Where he read that is unknown. In 1860, Lincoln was an underdog in the Republican Party nomination race and benefited from the activities of two journalists/businessmen involved in politics. (Later, both quarreled with him because they didn't want the end of slavery, but that's another story.) During this period, Lincoln was spared, and in the book Lula said he was reading, there are two press references to Lincoln, both complimentary. He followed the convention results from a newspaper's newsroom.

During the campaign and the Civil War, things got heated, and Southern newspapers, as well as Northern Democrats, called him semi-literate, an "uneducated terrorist," but that was the game being played.

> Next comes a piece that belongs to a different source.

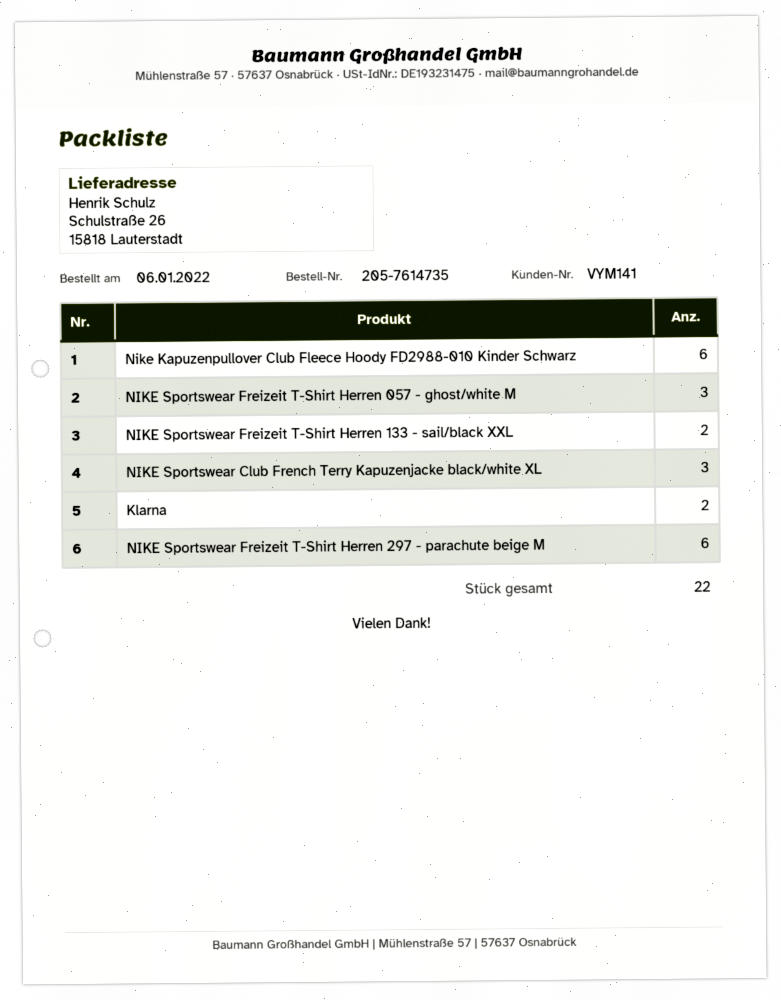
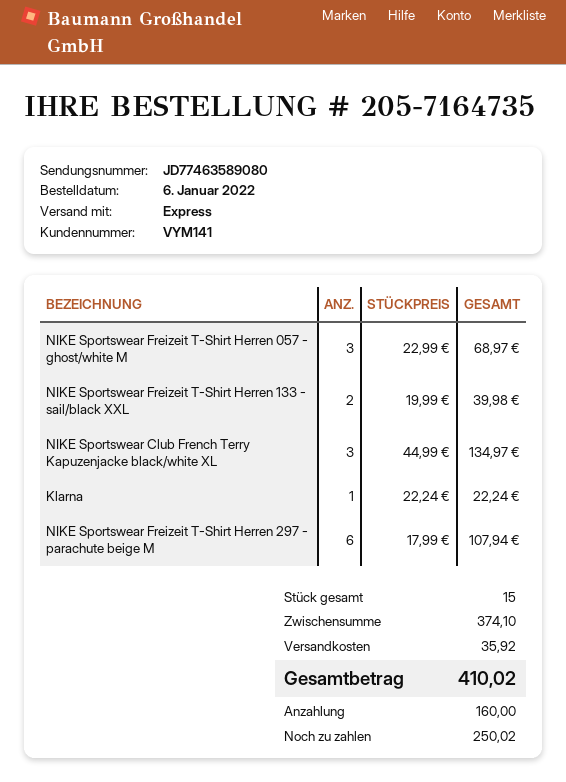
order number: 205-7614735 -> 205-7164735
Nike Kapuzenpullover Club Fleece Hoody FD2988-010 Kinder Schwarz: 6 -> none
Klarna: 2 -> 1
total quantity: 22 -> 15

The Republican press extolled his humble origins, his simplicity, and his abstinence from smoking and alcohol (pages 75 and 76).

In one thing Our Guide is entirely right: allies and adversaries alike underestimated that awkward lawyer who liked to tell stories.

BOOS AND APPLAUSE

During one of the concerts at the "Music in Trancoso" festival, there was a brief moment of booing when the presence of the Minister of Culture, Marta Suplicy, was announced; she was in the area reserved for authorities. Nothing unusual so far, since the audience at that beach is not exactly on welfare.

Shortly afterwards, the presence of Minister Joaquim Barbosa, who was in the stands, was announced. He received a standing ovation from over a thousand people for several minutes. He earned more applause than Tchaikovsky's five pieces.